--- LISTED ENTRIES Enclosed Below ---

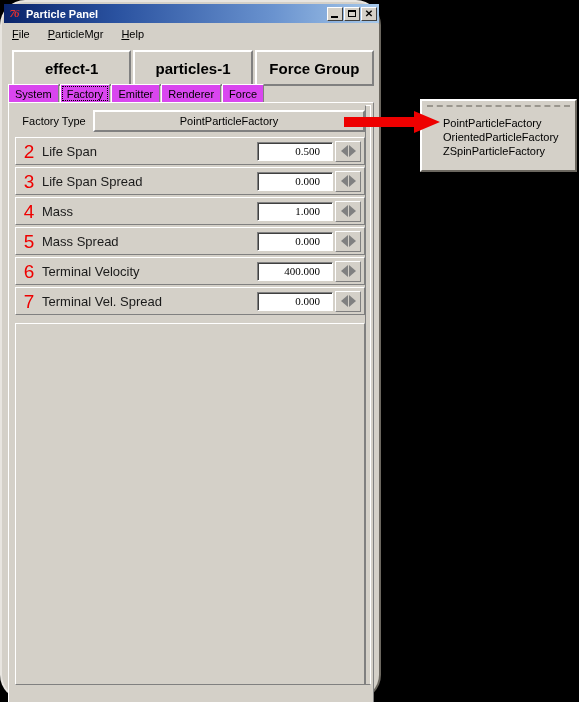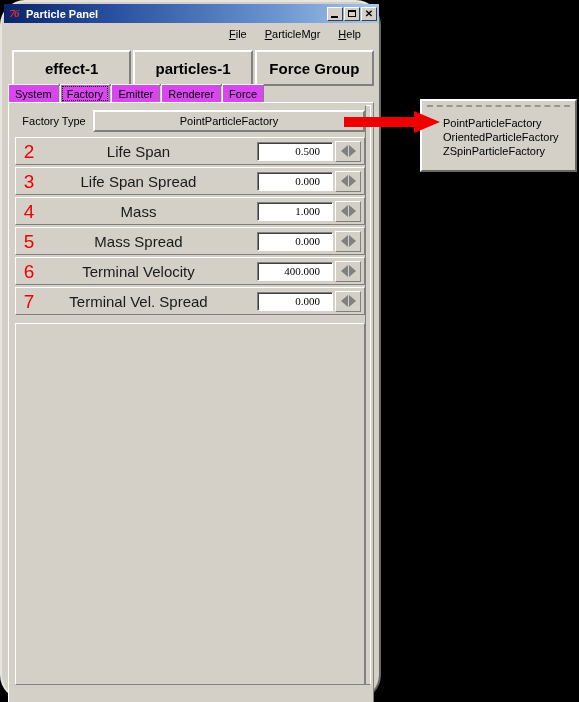--- a/index.html
+++ b/index.html
@@ -101,21 +101,20 @@
   #menubar {
     position: absolute;
     left: 2px; top: 22px;
     width: 375px;
     height: 20px;
     background: #d4d0c8;
     display: flex;
     align-items: center;
     padding-left: 8px;
     box-sizing: border-box;
-    justify-content: flex-end;
   }
   .menu-item {
     font-size: 11px;
     color: #000;
     margin-right: 18px;
     font-family: "Liberation Sans", sans-serif;
     cursor: default;
   }
   .menu-item .mn { text-decoration: underline; }
 
@@ -279,22 +278,22 @@
   .prow-num {
     width: 26px;
     text-align: center;
     color: #ee0000;
     font-size: 19px;
     font-family: "Liberation Sans", sans-serif;
     line-height: 1;
   }
   .prow-label {
     flex: 1;
-    text-align: center;
-    font-size: 15px;
+    text-align: left;
+    font-size: 13px;
     color: #1a1a1a;
     font-family: "Liberation Sans", sans-serif;
     padding-right: 22px;
   }
   .prow-entry {
     width: 76px;
     height: 19px;
     background: #ffffff;
     border-top: 1px solid #808080;
     border-left: 1px solid #808080;

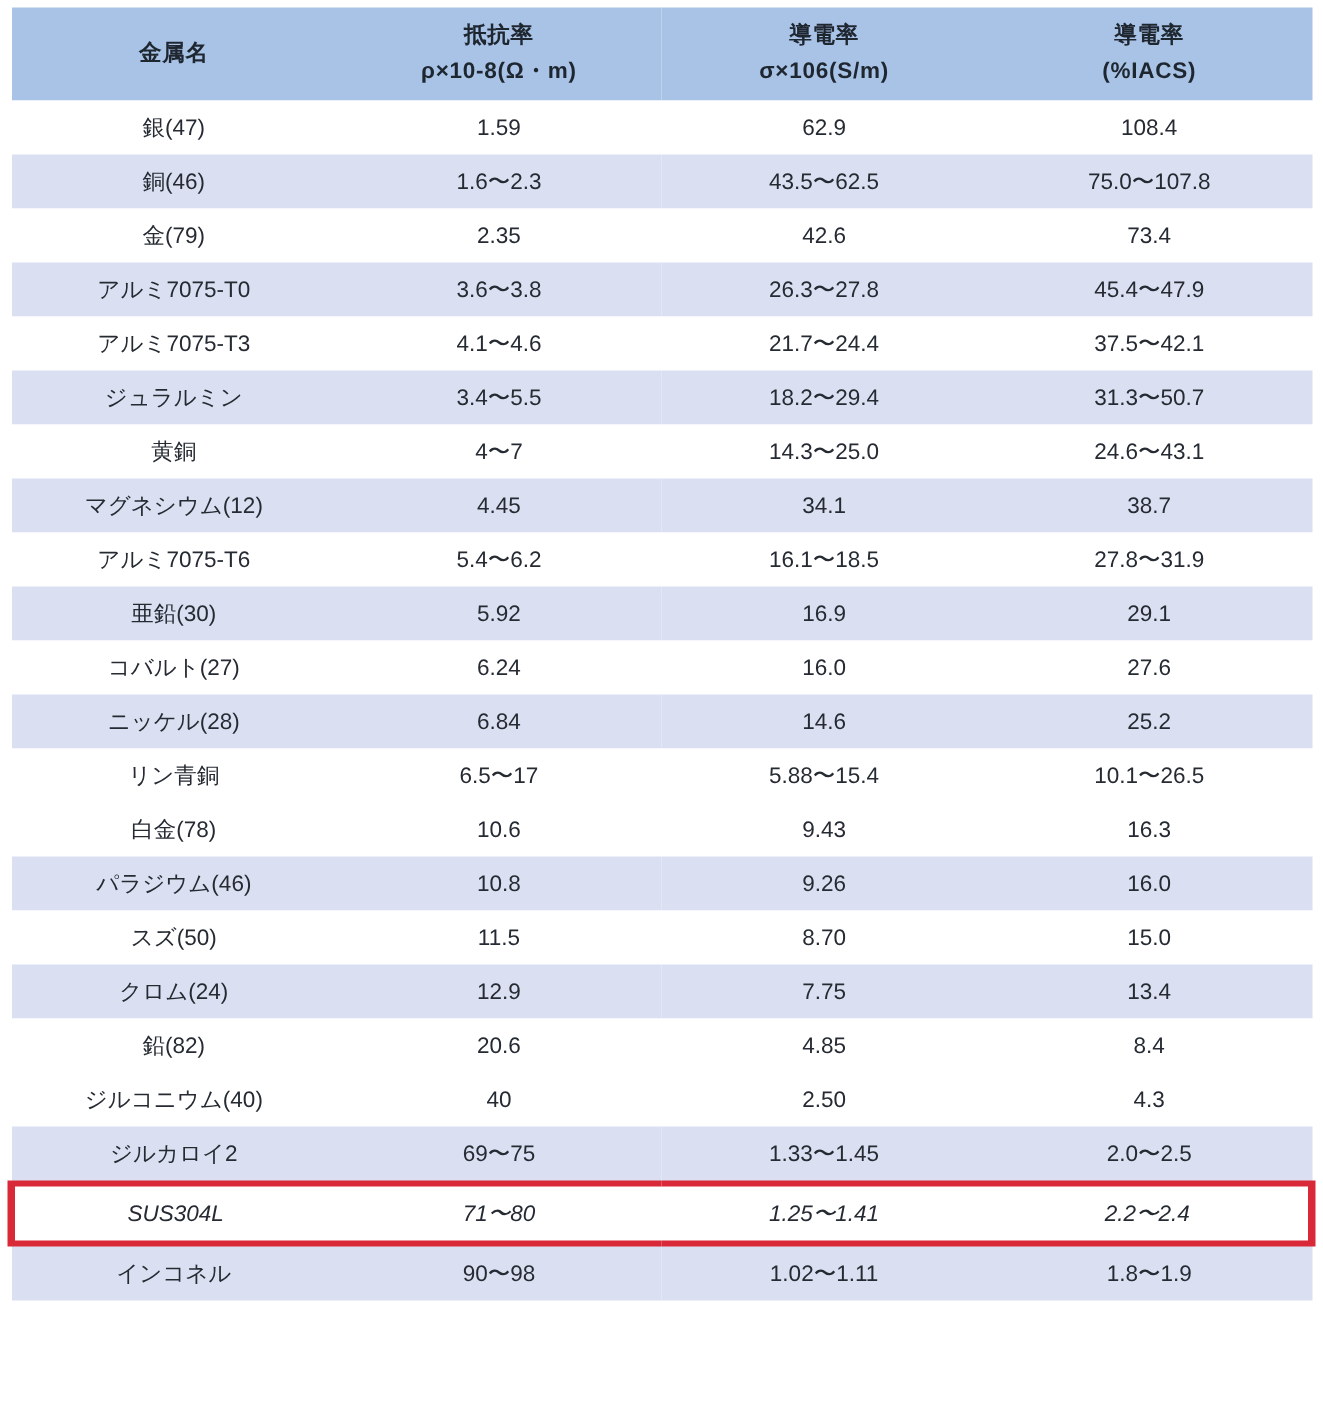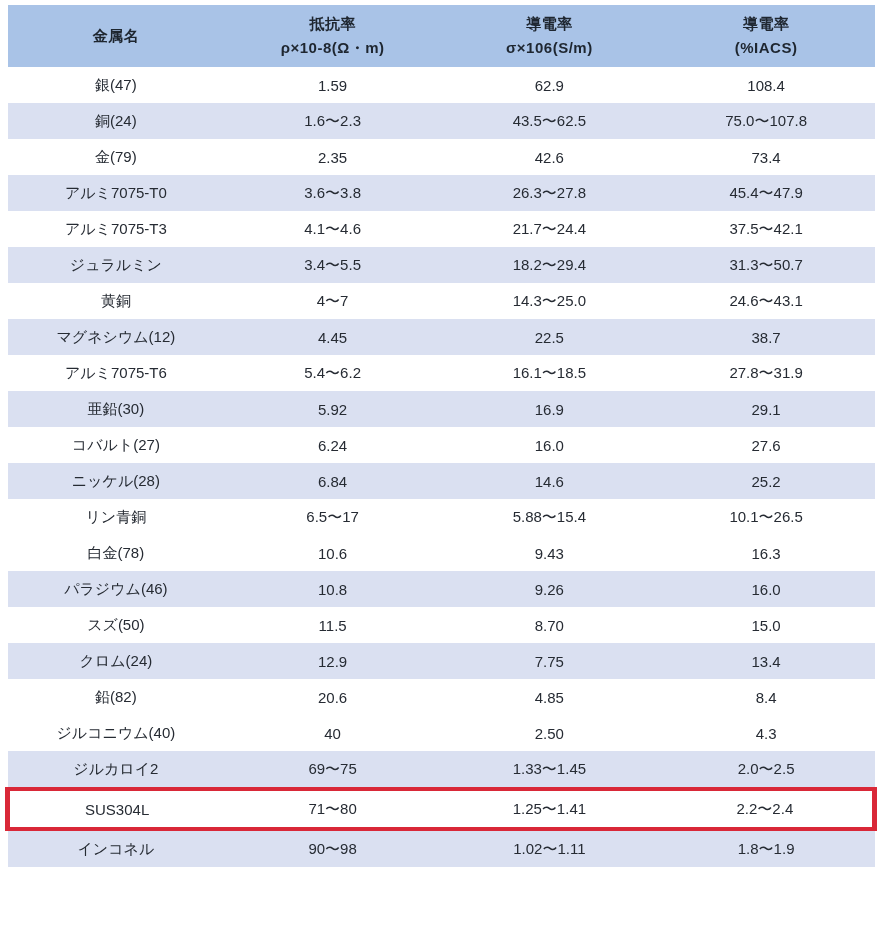--- a/index.html
+++ b/index.html
@@ -45,20 +45,21 @@
     font-size: 15px;
     color: var(--body-text, #262b33);
     background: #ffffff;
   }
   tr.stripe td {
     background: var(--stripe-bg, #dae0f1);
   }
   tr.highlight td {
     border-top: 4px solid var(--highlight-border, #d92838);
     border-bottom: 4px solid var(--highlight-border, #d92838);
+    font-style: italic;
   }
   tr.highlight td:first-child {
     border-left: 5px solid var(--highlight-border, #d92838);
   }
   tr.highlight td:last-child {
     border-right: 5px solid var(--highlight-border, #d92838);
   }
 </style>
 </head>
 <body>
@@ -86,21 +87,21 @@
       </tr>
     </thead>
     <tbody>
         <tr>
     <td>銀(47)</td>
     <td>1.59</td>
     <td>62.9</td>
     <td>108.4</td>
   </tr>
         <tr class="stripe">
-    <td>銅(24)</td>
+    <td>銅(46)</td>
     <td>1.6〜2.3</td>
     <td>43.5〜62.5</td>
     <td>75.0〜107.8</td>
   </tr>
         <tr>
     <td>金(79)</td>
     <td>2.35</td>
     <td>42.6</td>
     <td>73.4</td>
   </tr>
@@ -124,21 +125,21 @@
   </tr>
         <tr>
     <td>黄銅</td>
     <td>4〜7</td>
     <td>14.3〜25.0</td>
     <td>24.6〜43.1</td>
   </tr>
         <tr class="stripe">
     <td>マグネシウム(12)</td>
     <td>4.45</td>
-    <td>22.5</td>
+    <td>34.1</td>
     <td>38.7</td>
   </tr>
         <tr>
     <td>アルミ7075-T6</td>
     <td>5.4〜6.2</td>
     <td>16.1〜18.5</td>
     <td>27.8〜31.9</td>
   </tr>
         <tr class="stripe">
     <td>亜鉛(30)</td>

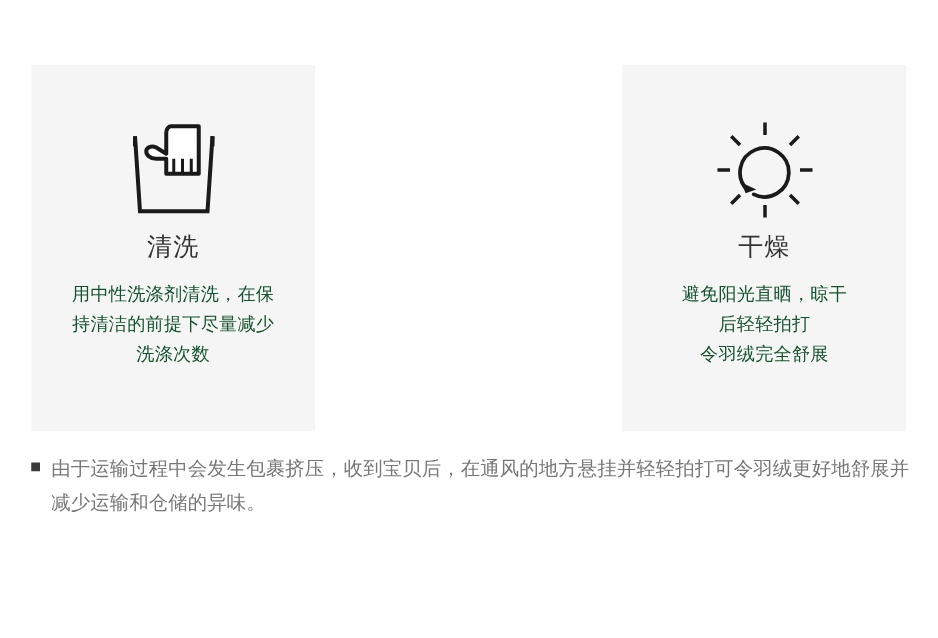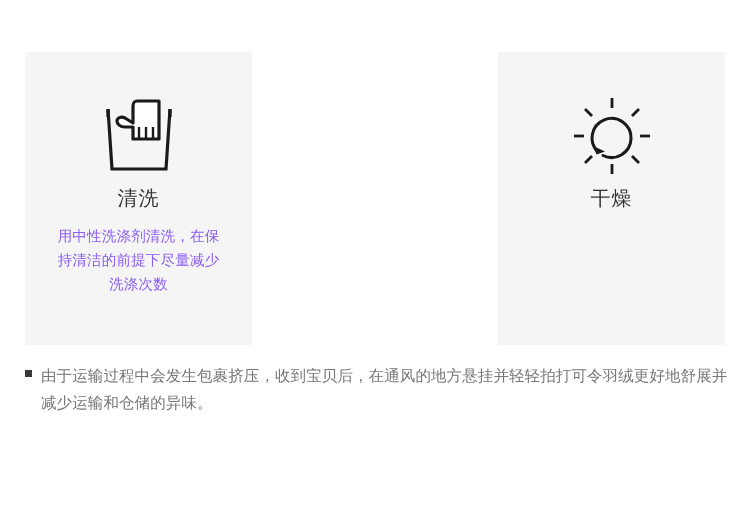--- a/index.html
+++ b/index.html
@@ -53,21 +53,21 @@
     color: #333333;
     font-weight: normal;
     letter-spacing: 1px;
     margin-top: 4px;
     text-align: center;
   }
   .card-desc {
     margin-top: 14px;
     font-size: 14.5px;
     line-height: 24px;
-    color: #8b5cf6;
+    color: #14532d;
     text-align: center;
     width: 196px;
     letter-spacing: 0.2px;
     white-space: pre-line;
   }
   .footer-note {
     position: absolute;
     left: 25px;
     top: 362px;
     width: 708px;
@@ -126,20 +126,23 @@
           <path d="M69 41 L79 41" stroke="#1a1a1a" stroke-width="2.8" stroke-linecap="butt"></path>
           <path d="M14 14 L21 21" stroke="#1a1a1a" stroke-width="2.8" stroke-linecap="butt"></path>
           <path d="M61 61 L68 68" stroke="#1a1a1a" stroke-width="2.8" stroke-linecap="butt"></path>
           <path d="M68 14 L61 21" stroke="#1a1a1a" stroke-width="2.8" stroke-linecap="butt"></path>
           <path d="M21 61 L14 68" stroke="#1a1a1a" stroke-width="2.8" stroke-linecap="butt"></path>
           <path d="M27 57 A19.5 19.5 0 1 1 32 60.5" stroke="#1a1a1a" stroke-width="3" fill="none" stroke-linecap="round"></path>
           <path d="M22 51 L25.5 59.5 L34 56.5 Z" fill="#1a1a1a"></path>
         </svg>
       </div>
       <div class="card-title">干燥</div>
+      <div class="card-desc">避免阳光直晒，晾干
+后轻轻拍打
+令羽绒完全舒展</div>
     </div>
 
   </div>
 
   <div class="footer-note">
     <div class="bullet-square"></div>
     <div class="footer-text">由于运输过程中会发生包裹挤压，收到宝贝后，在通风的地方悬挂并轻轻拍打可令羽绒更好地舒展并减少运输和仓储的异味。</div>
   </div>
 
 </div>

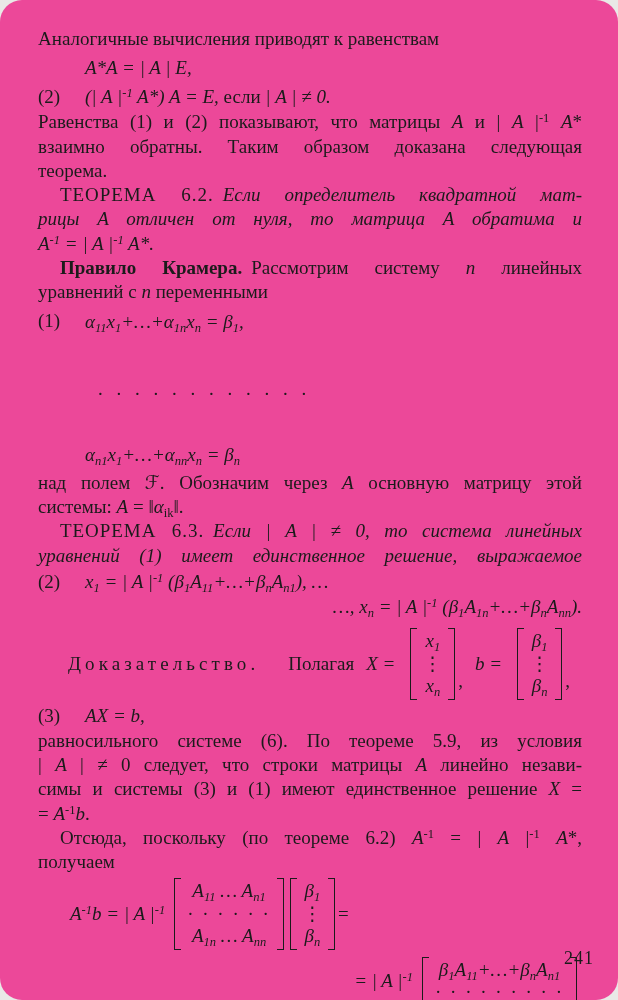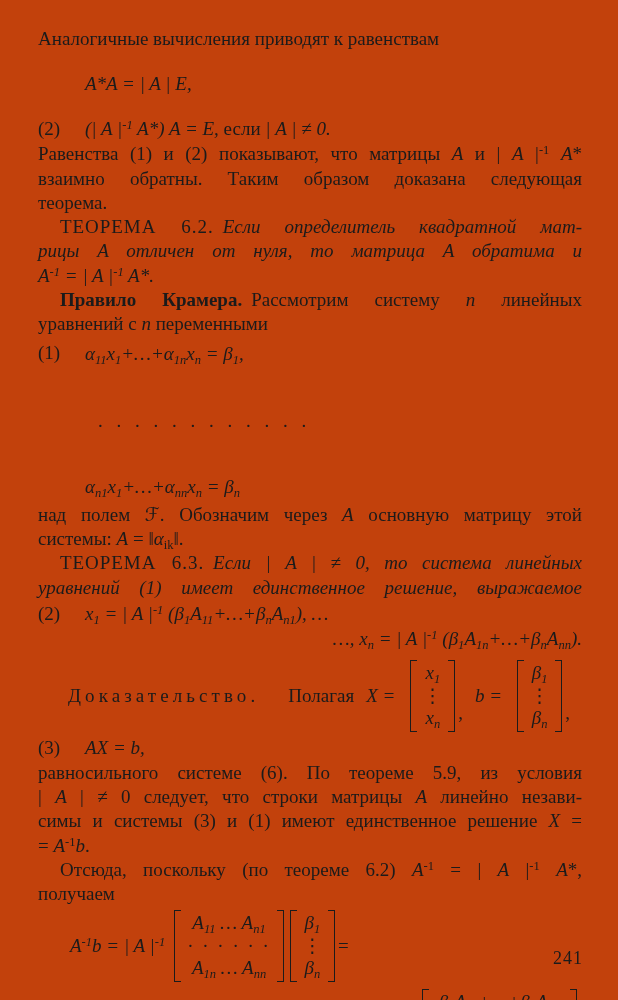--- a/index.html
+++ b/index.html
@@ -1,39 +1,40 @@
 <!DOCTYPE html>
 <html lang="ru"><head>
 <meta charset="utf-8">
 <style>
   html,body{margin:0;padding:0;}
   body{background:#e9e9e7;font-family:"Liberation Serif","DejaVu Serif","DejaVu Sans",serif;}
   .page{
     position:relative;
     width:618px;height:1000px;
-    background:#c2410c;
+    background:#ec4899;
     color:#1b1b1b;
     overflow:hidden;
     font-size:19px;
+    border-radius:22px;
   }
   .inner{padding:27px 36px 0 38px;}
   .ln{line-height:24.3px;min-height:24.3px;}
   .j{text-align:justify;text-align-last:justify;}
   .right{text-align:right;}
   .ind{text-indent:22px;}
   .it{font-style:italic;}
   .fm{font-style:italic;}
   .fm .up{font-style:normal;}
   .bold{font-weight:bold;margin-right:9px;}
   .thead{letter-spacing:0.05em;margin-right:9px;}
   sub{font-size:66%;vertical-align:-0.28em;line-height:0;}
   sup{font-size:66%;vertical-align:0.5em;line-height:0;}
   .eqrow{display:flex;align-items:baseline;line-height:25px;margin:1px 0;}
   .eqlabel{flex:none;width:47px;}
-  .eqind{padding-left:47px;line-height:25px;margin:20px 0;}
+  .eqind{padding-left:47px;line-height:25px;margin:4px 0;}
   .sysrow{display:flex;margin:5px 0 4px 0;}
   .syscol{display:flex;flex-direction:column;gap:44px;}
   .syscol .fm{line-height:24px;}
   .sysdots{letter-spacing:4.5px;line-height:21px;padding-left:13px;}
   
   .mat{display:inline-flex;align-items:stretch;margin:0 3px;}
   .mat .bl{flex:none;width:6px;border:1.8px solid #1b1b1b;border-right:none;}
   .mat .br{flex:none;width:6px;border:1.8px solid #1b1b1b;border-left:none;}
   .mat .rows{display:flex;flex-direction:column;justify-content:space-around;
              padding:2px 6px;text-align:center;font-style:italic;}
@@ -42,21 +43,21 @@
   .mat .hdots{font-style:normal;letter-spacing:2px;}
   .proofrow{display:flex;align-items:center;padding-left:30px;margin:9px 0 3px 0;}
   .proofrow>span{flex:none;}
   .spaced{letter-spacing:0.215em;margin-right:29px;}
   .gapR{margin-right:12px;}
   .matcomma{align-self:flex-end;padding-bottom:8px;}
   .bigeq{display:flex;align-items:center;margin-top:4px;}
   .bigeq1{padding-left:32px;}
   .bigeq2{justify-content:flex-end;padding-right:2px;margin-top:7px;}
   .bigeq .lead{margin-right:6px;}
-  .pagenum{position:absolute;top:948px;right:35px;font-size:18px;letter-spacing:1px;}
+  .pagenum{position:absolute;top:948px;right:24px;font-size:18px;letter-spacing:1px;}
 </style>
 </head>
 <body>
 
 <div class="page">
   <div class="inner">
 
     <div class="ln">Аналогичные вычисления приводят к равенствам</div>
 
     <div class="ln fm eqind">A*A = | A | E,</div>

--- End of Enclosed LISTED ENTRIES ---

§ **EXERCISE DIRECTIONS**
Your answer must be the exact lines of the records from the first one through the line containing "font-size: 19px;", with no pictures in it.

§ **WRITTEN RESPONSE**
--- a/index.html
+++ b/index.html
@@ -101,21 +101,20 @@
   #menubar {
     position: absolute;
     left: 2px; top: 22px;
     width: 375px;
     height: 20px;
     background: #d4d0c8;
     display: flex;
     align-items: center;
     padding-left: 8px;
     box-sizing: border-box;
-    justify-content: flex-end;
   }
   .menu-item {
     font-size: 11px;
     color: #000;
     margin-right: 18px;
     font-family: "Liberation Sans", sans-serif;
     cursor: default;
   }
   .menu-item .mn { text-decoration: underline; }
 
@@ -279,22 +278,22 @@
   .prow-num {
     width: 26px;
     text-align: center;
     color: #ee0000;
     font-size: 19px;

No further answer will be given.